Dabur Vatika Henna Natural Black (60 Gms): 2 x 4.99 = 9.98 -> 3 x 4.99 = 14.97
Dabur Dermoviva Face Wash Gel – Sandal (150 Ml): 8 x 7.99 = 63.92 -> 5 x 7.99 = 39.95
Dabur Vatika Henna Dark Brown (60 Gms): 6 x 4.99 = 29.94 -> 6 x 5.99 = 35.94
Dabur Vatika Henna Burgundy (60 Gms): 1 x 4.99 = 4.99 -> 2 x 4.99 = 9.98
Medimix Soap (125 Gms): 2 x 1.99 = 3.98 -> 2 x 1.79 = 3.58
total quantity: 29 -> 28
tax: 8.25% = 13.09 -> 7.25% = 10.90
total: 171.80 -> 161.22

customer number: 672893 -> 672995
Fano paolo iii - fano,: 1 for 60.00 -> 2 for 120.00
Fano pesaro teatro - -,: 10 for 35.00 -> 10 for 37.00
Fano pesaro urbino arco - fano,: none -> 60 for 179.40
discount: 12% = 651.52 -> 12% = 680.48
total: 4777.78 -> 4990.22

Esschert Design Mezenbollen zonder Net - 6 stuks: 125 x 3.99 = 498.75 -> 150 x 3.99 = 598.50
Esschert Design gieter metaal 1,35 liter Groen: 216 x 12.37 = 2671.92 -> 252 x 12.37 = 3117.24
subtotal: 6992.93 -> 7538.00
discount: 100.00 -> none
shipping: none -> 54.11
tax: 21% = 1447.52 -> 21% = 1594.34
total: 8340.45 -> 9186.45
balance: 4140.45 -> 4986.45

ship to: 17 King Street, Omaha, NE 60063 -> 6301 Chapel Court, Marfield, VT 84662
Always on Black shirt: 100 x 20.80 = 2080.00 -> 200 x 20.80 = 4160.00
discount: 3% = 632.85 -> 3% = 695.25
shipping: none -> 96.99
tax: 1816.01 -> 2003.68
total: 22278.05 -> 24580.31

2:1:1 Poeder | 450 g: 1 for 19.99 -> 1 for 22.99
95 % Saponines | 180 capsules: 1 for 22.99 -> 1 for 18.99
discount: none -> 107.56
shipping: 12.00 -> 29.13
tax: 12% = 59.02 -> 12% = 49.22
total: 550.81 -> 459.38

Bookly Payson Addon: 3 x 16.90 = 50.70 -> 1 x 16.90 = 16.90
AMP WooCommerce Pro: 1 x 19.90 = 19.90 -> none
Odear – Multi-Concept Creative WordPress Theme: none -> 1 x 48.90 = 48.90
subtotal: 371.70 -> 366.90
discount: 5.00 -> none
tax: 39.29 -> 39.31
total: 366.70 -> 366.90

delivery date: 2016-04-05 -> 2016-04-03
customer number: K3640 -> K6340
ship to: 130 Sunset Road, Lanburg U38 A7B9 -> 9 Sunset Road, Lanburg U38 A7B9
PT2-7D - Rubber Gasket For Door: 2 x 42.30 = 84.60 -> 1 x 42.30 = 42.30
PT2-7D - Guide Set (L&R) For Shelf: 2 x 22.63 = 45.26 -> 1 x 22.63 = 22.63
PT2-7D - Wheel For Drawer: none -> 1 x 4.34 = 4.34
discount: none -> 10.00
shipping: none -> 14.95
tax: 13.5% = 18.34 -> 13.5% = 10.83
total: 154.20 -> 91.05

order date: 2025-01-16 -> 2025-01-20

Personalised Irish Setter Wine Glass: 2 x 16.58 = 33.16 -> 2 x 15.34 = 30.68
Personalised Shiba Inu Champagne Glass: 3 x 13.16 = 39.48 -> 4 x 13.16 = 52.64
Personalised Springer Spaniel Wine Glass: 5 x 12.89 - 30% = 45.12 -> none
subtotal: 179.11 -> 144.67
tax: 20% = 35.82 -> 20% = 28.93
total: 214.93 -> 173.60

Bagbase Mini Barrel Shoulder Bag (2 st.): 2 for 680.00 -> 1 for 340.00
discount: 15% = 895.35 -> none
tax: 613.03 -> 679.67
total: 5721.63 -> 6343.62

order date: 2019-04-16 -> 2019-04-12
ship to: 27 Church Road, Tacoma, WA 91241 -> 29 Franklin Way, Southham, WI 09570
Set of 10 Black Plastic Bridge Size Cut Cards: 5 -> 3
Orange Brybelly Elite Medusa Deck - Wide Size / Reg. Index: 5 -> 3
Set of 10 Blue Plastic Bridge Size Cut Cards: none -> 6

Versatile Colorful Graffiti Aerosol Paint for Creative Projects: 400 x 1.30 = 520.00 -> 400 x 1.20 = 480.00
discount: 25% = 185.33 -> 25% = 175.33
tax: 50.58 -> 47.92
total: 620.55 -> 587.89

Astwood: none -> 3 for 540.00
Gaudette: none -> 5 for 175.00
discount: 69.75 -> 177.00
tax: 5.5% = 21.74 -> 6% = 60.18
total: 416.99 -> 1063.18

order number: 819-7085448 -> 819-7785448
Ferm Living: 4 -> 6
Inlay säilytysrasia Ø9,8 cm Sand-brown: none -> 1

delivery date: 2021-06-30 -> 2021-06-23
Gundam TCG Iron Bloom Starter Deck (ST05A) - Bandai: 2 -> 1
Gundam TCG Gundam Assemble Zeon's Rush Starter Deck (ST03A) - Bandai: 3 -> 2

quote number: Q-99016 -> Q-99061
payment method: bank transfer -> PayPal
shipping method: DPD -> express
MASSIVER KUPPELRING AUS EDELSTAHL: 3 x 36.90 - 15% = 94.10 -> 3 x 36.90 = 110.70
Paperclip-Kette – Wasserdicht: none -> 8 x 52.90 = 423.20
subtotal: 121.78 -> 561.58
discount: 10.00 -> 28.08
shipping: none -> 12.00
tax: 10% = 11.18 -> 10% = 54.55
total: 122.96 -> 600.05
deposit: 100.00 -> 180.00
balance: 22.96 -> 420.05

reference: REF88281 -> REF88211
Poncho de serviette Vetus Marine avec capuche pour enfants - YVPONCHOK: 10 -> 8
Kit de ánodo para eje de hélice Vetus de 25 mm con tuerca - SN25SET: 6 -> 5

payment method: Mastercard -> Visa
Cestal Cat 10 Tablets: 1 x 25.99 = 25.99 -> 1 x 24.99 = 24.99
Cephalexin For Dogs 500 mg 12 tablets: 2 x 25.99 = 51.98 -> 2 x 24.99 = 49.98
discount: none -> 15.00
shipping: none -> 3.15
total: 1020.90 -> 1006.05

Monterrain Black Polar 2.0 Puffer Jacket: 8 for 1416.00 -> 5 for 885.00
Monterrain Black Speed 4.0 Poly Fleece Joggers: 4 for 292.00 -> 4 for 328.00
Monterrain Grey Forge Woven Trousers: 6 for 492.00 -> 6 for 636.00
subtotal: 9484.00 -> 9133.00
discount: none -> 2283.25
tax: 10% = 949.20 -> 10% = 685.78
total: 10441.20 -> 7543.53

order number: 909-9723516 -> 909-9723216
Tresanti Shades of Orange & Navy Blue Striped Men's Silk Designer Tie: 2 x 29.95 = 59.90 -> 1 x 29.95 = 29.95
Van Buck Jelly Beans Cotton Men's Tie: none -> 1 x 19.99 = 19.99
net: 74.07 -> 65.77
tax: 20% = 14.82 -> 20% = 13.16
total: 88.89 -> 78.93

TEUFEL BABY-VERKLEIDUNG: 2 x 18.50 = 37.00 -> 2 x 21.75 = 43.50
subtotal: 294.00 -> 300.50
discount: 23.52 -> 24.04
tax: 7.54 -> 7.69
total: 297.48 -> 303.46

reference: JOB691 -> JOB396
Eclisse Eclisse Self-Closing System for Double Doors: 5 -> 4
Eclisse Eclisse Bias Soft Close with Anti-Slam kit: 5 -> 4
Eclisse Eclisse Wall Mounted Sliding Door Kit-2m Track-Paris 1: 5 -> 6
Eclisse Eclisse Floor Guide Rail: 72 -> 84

::::

PROBLEM: Find every line in the records above that contains the word "Vatika", and copy each one.

TASK ANSWER:
Dabur Vatika Henna Natural Black (60 Gms): 2 x 4.99 = 9.98 -> 3 x 4.99 = 14.97
Dabur Vatika Henna Dark Brown (60 Gms): 6 x 4.99 = 29.94 -> 6 x 5.99 = 35.94
Dabur Vatika Henna Burgundy (60 Gms): 1 x 4.99 = 4.99 -> 2 x 4.99 = 9.98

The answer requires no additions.